__TASK BRIEF__
Look below for the lines from the one with "average of Precision and Recall." to the one with "image uploaded and paste it in the code.", and copy exactly those lines, both ends included.

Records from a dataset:
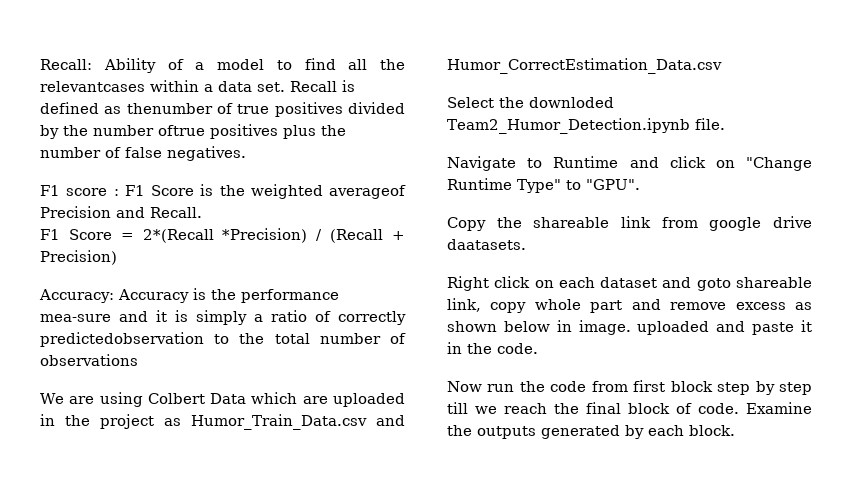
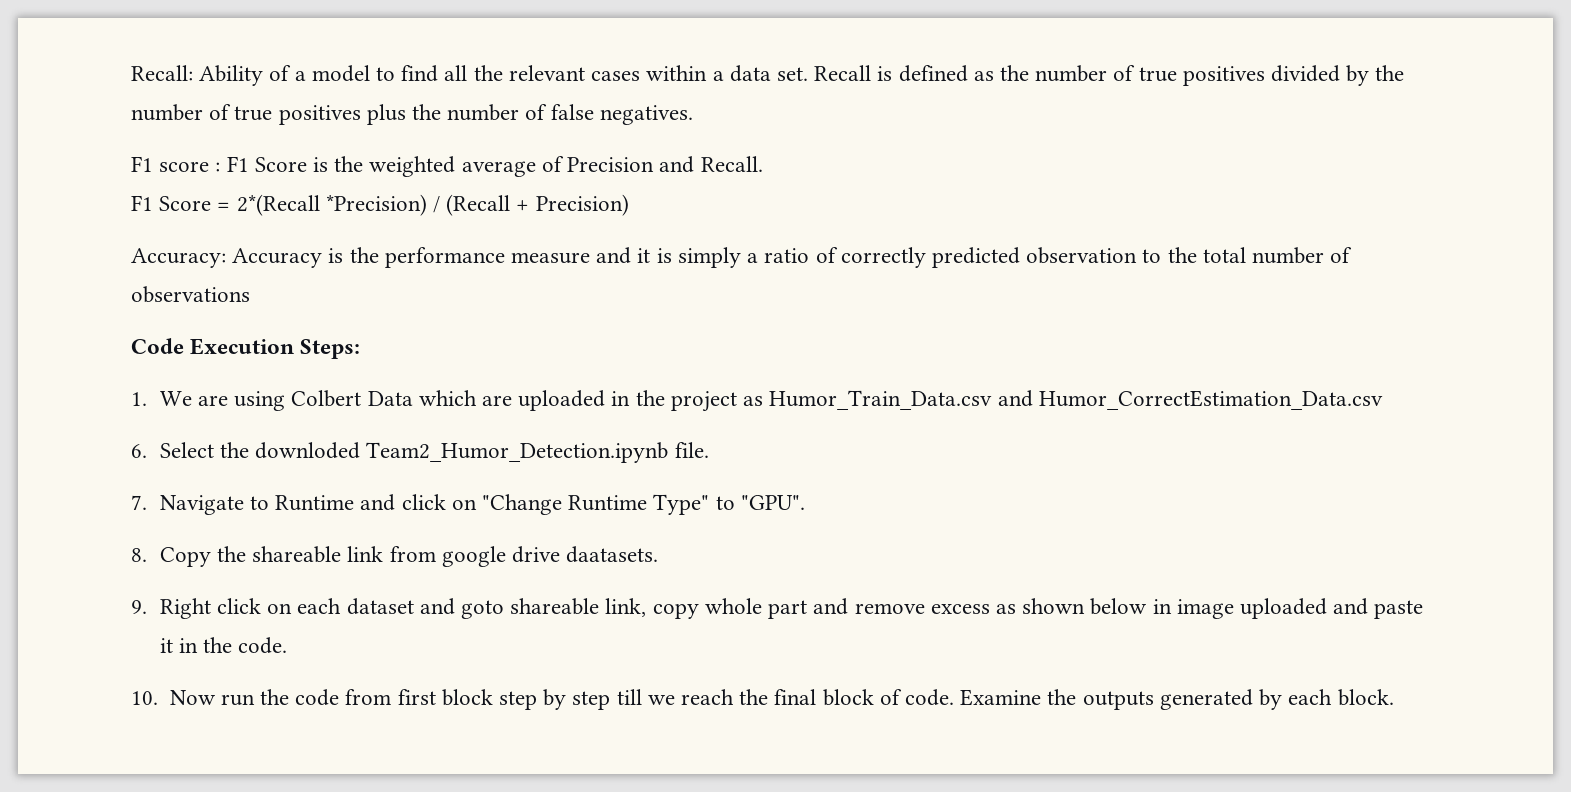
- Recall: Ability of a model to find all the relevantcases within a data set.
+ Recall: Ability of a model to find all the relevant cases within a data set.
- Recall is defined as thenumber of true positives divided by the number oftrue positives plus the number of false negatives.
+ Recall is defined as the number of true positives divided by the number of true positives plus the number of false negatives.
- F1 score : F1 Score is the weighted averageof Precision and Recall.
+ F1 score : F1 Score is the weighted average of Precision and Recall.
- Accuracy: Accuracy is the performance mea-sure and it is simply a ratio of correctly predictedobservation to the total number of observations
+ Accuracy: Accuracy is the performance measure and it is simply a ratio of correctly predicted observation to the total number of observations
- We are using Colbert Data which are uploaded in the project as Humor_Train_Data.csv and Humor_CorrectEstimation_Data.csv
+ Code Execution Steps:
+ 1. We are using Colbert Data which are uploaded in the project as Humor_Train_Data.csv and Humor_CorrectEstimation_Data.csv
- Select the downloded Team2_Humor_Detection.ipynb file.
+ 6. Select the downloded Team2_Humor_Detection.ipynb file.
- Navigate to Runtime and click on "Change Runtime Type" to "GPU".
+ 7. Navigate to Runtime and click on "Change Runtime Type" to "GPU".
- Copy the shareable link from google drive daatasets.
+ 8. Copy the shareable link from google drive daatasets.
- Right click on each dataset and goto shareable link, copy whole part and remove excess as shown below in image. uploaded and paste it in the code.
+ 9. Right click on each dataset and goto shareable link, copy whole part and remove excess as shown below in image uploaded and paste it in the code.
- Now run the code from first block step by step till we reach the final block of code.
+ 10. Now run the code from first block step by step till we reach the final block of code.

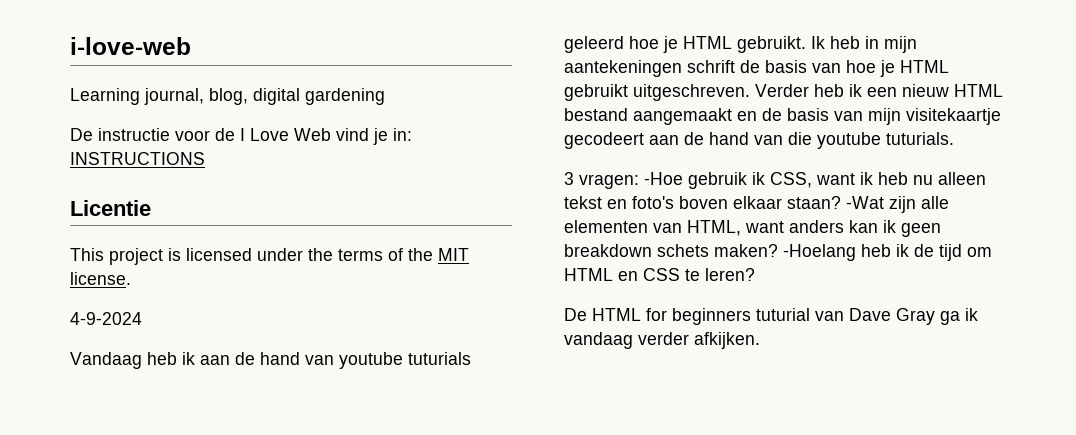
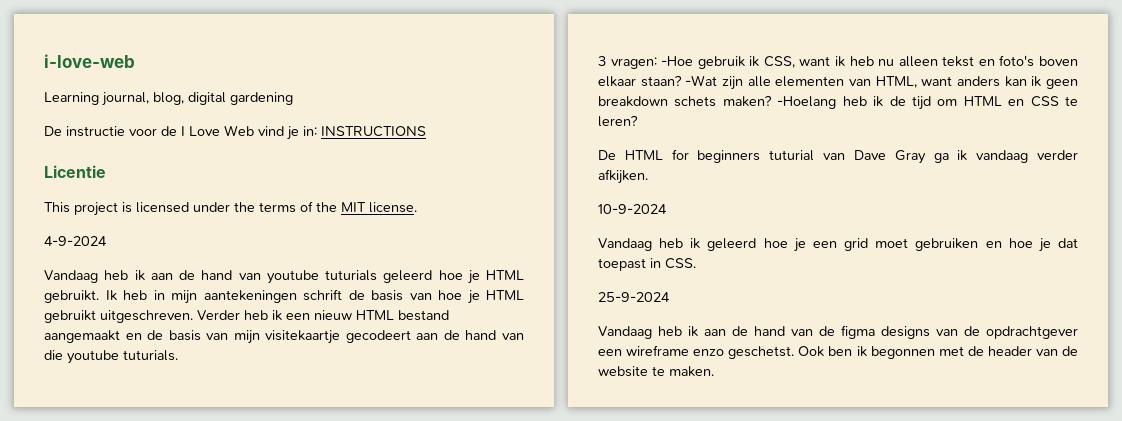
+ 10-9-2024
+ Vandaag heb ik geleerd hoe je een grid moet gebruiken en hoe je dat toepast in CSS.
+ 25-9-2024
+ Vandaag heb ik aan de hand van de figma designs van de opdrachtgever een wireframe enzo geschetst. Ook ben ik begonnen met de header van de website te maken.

__OUTPUT__
+ F1 score : F1 Score is the weighted average of Precision and Recall.
- Accuracy: Accuracy is the performance mea-sure and it is simply a ratio of correctly predictedobservation to the total number of observations
+ Accuracy: Accuracy is the performance measure and it is simply a ratio of correctly predicted observation to the total number of observations
- We are using Colbert Data which are uploaded in the project as Humor_Train_Data.csv and Humor_CorrectEstimation_Data.csv
+ Code Execution Steps:
+ 1. We are using Colbert Data which are uploaded in the project as Humor_Train_Data.csv and Humor_CorrectEstimation_Data.csv
- Select the downloded Team2_Humor_Detection.ipynb file.
+ 6. Select the downloded Team2_Humor_Detection.ipynb file.
- Navigate to Runtime and click on "Change Runtime Type" to "GPU".
+ 7. Navigate to Runtime and click on "Change Runtime Type" to "GPU".
- Copy the shareable link from google drive daatasets.
+ 8. Copy the shareable link from google drive daatasets.
- Right click on each dataset and goto shareable link, copy whole part and remove excess as shown below in image. uploaded and paste it in the code.
+ 9. Right click on each dataset and goto shareable link, copy whole part and remove excess as shown below in image uploaded and paste it in the code.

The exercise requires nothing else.